赵筝说:“不过是些草木香料,烧制时辰得当,留得持久些,换掉其中两味药,这味道自会祛除。原来这东西叫青线啊!”说着不禁还有些得意起来,说:“不然你以为我如何能从钟府上逃出来,又没被他们再找到的。”说罢欢快地举着那一叠纸,兀自扬起个脏兮兮的笑脸。

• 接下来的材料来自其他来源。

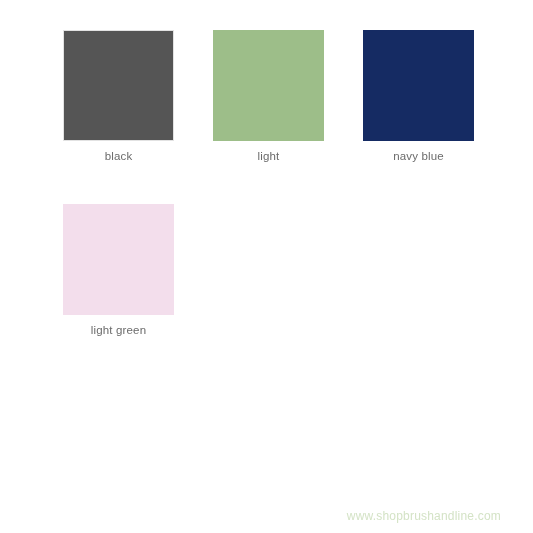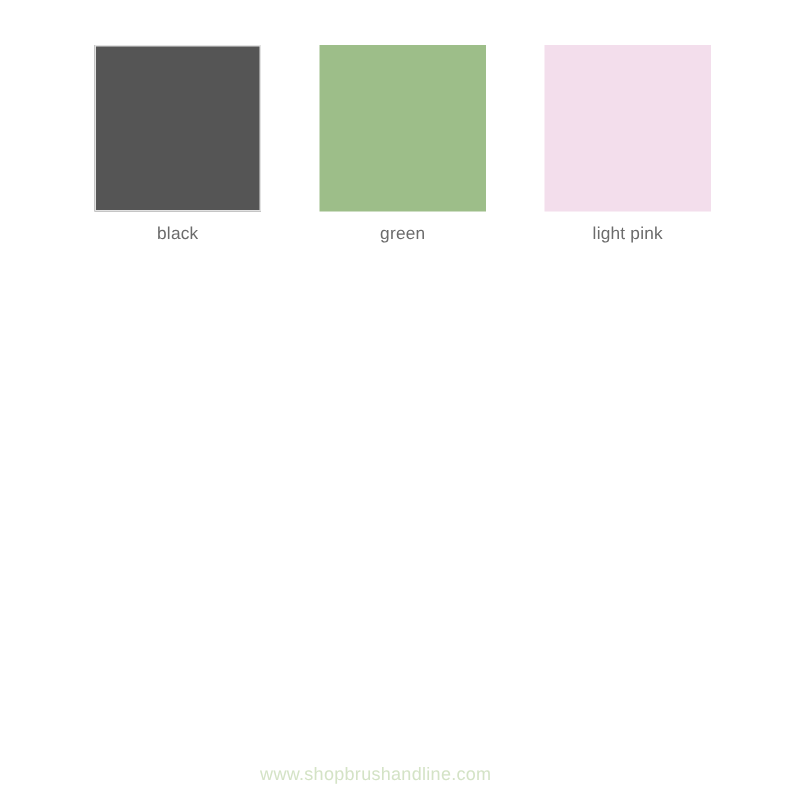--- a/index.html
+++ b/index.html
@@ -83,7 +83,7 @@
       </div>
       <div class="swatch-cell">
         <div class="swatch-chip" style="background-color: rgb(157, 190, 137);"></div>
-        <div class="swatch-label">green</div>
+        <div class="swatch-label">light</div>
       </div>
       <div class="swatch-cell">
         <div class="swatch-chip" style="background-color: rgb(243, 222, 236);"></div>

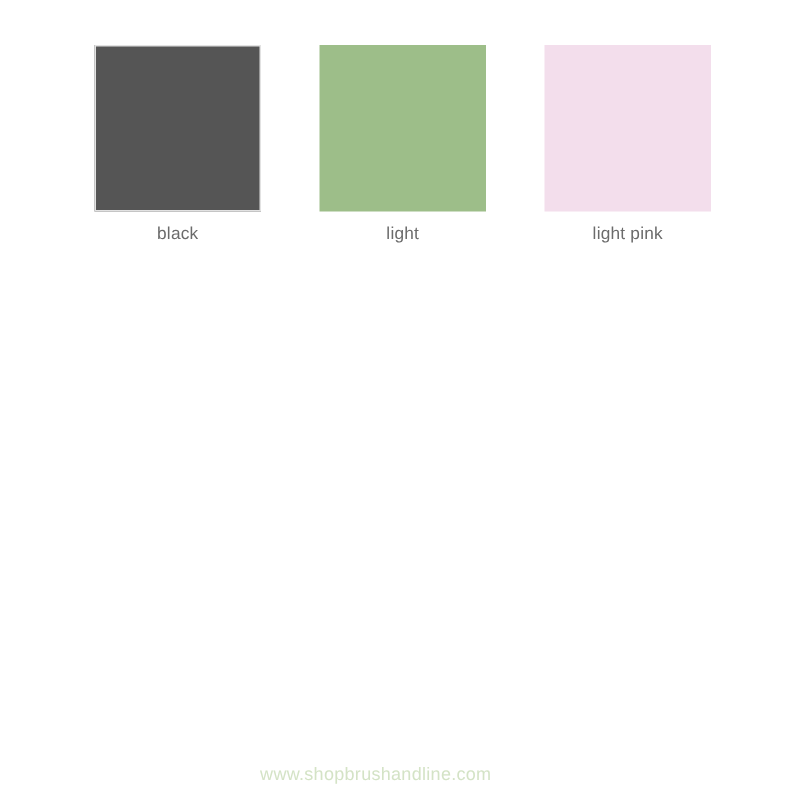--- a/index.html
+++ b/index.html
@@ -86,6 +86,10 @@
         <div class="swatch-label">light</div>
       </div>
       <div class="swatch-cell">
+        <div class="swatch-chip" style="background-color: rgb(21, 43, 99);"></div>
+        <div class="swatch-label">navy blue</div>
+      </div>
+      <div class="swatch-cell">
         <div class="swatch-chip" style="background-color: rgb(243, 222, 236);"></div>
         <div class="swatch-label">light pink</div>
       </div>

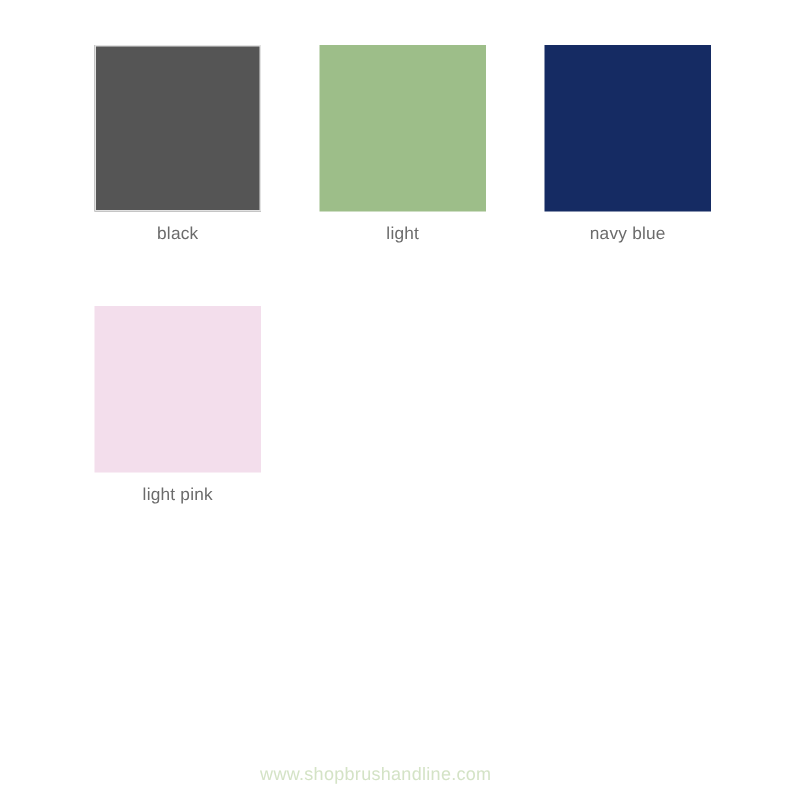--- a/index.html
+++ b/index.html
@@ -91,7 +91,7 @@
       </div>
       <div class="swatch-cell">
         <div class="swatch-chip" style="background-color: rgb(243, 222, 236);"></div>
-        <div class="swatch-label">light pink</div>
+        <div class="swatch-label">light green</div>
       </div>
     </div>
 

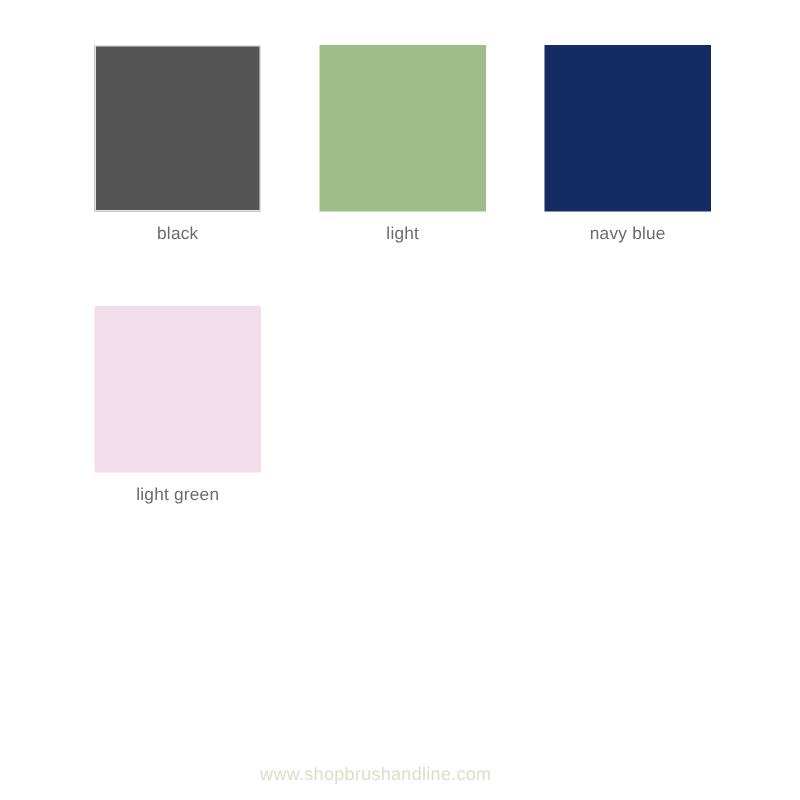--- a/index.html
+++ b/index.html
@@ -63,7 +63,7 @@
     left: 0;
     right: 0;
     top: 509px;
-    text-align: center;
+    text-align: right;
     font-size: 12px;
     line-height: 15px;
     color: #d4e3c6;

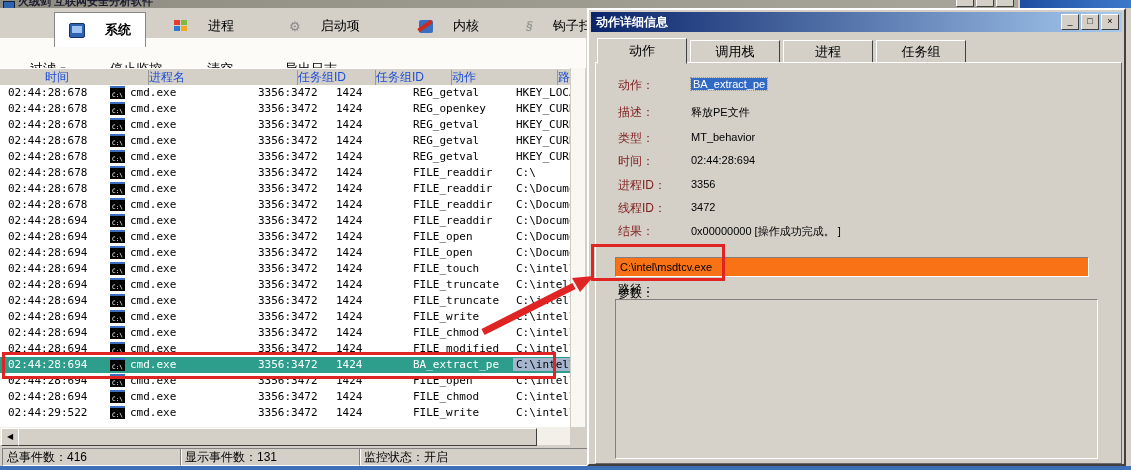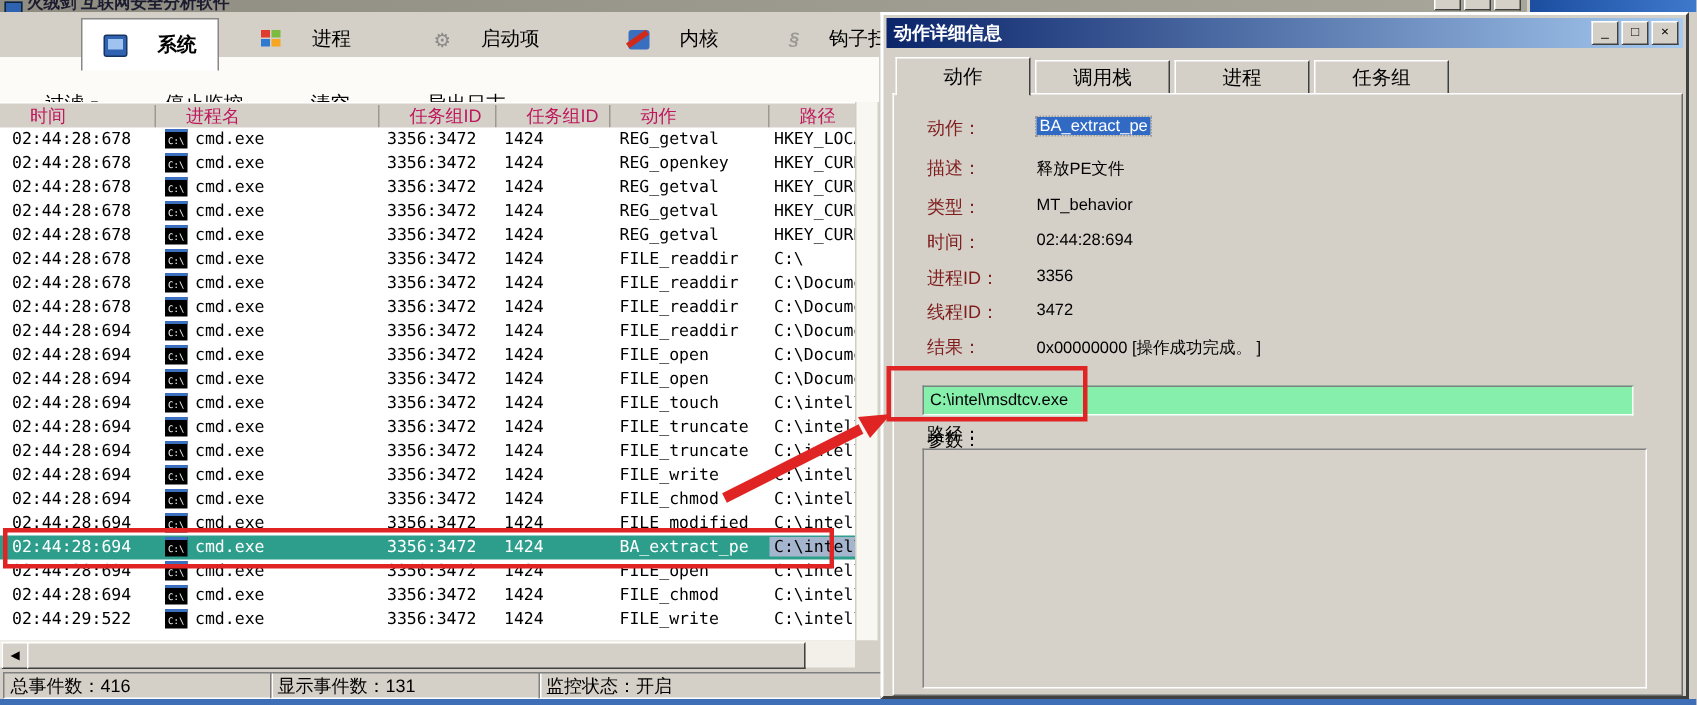--- a/index.html
+++ b/index.html
@@ -39,8 +39,8 @@
   
   .thead{position:absolute;left:0;top:68px;width:584px;height:17px;background:#D4D0C8;
          border-top:1px solid #fff;border-bottom:1px solid #9a9a94;font-size:12px;}
-  .th{position:absolute;top:1px;height:15px;line-height:15px;color:#be185d;padding-left:20px;border-left:1px solid #aoa;
-      border-left:1px solid #9a9a94;}
+  .th{position:absolute;top:1px;height:15px;line-height:15px;color:#1d4ed8;padding-left:0;border-left:1px solid #aoa;
+      border-left:1px solid #9a9a94;margin-left:45px;}
   .th:first-child{border-left:none;}
   .tbody{position:absolute;left:0;top:85px;width:570px;height:342px;background:#fff;overflow:hidden;}
   .vtrack{position:absolute;left:570px;top:68px;width:14px;height:359px;background:#F8F7F2;border-left:1px solid #d0cdc4;}

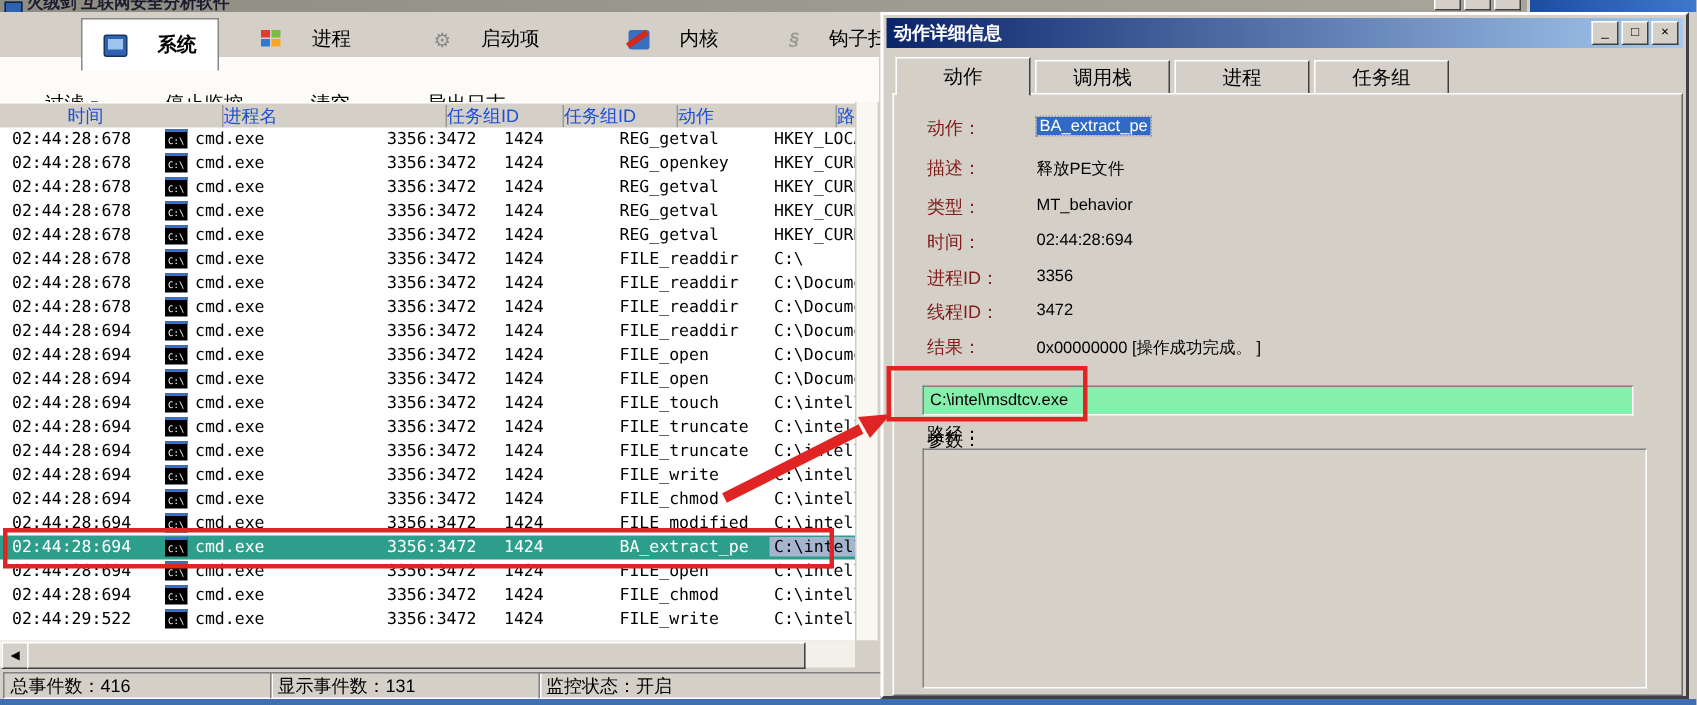--- a/index.html
+++ b/index.html
@@ -85,7 +85,7 @@
   .fvalue{position:absolute;left:95px;top:1px;font-size:11px;color:#000;white-space:nowrap;}
   .fvalue.hl{background:#316AC5;color:#fff;padding:0 2px;outline:1px dotted #999;}
   .pathlabel{position:absolute;left:22px;top:180px;font-size:12px;margin-top:38px;}
-  .pathbox{position:absolute;left:19px;top:194px;width:468px;height:18px;background:#86efac;
+  .pathbox{position:absolute;left:19px;top:194px;width:468px;height:18px;background:#f97316;
            border:1px solid;border-color:#808080 #fff #fff #808080;font-size:11px;line-height:18px;padding-left:4px;
            white-space:nowrap;overflow:hidden;}
   .paramlabel{position:absolute;left:22px;top:222px;font-size:12px;}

这种时候周不辞本该称赞或者钦佩她,可是周不辞此刻心下乱极了。他在方才逃跑之前听到了雁平丘的呼哨,还帮他引开了追兵。他不知道雁平丘是何时追来的,也不知道雁平丘是一个人还是带了人,有没有危险。更可怕的是,雁平丘这么快就发现他溜出来了,会不会狠狠罚他。他一路带着人跑,一心二用地想着雁平丘,想到这个人和眼下的处境,就心安又害怕。

不管周不辞现下作何想,猎风营十二人小队却是又藏了起来,他们寻到一条小溪,迅速跑去清洗了身上的血迹。

“都城里这帮人都这么能作妖的吗?”

“可说呢!娘的去年还让咱们运石料。”

“别提那个,提到就来气。”

“哎,将军呢?”

“上那破庙里等着去了。”

“也不知周先生探查到了什么消息,看将军那脸黑得,啧……怪吓人。”

“谁有剩的馕没吃完吗,我饿……”

“闭嘴!”几个声音又同时低喝道。

黑脸雁平丘与土地爷并排坐在庙中,一个唱白脸一个唱黑脸,唱黑脸的虽然个头儿小很多,表情却是骇人的。若是有个不长眼的此刻摸进这破庙,怕是要当做阎罗殿哭着跑走了。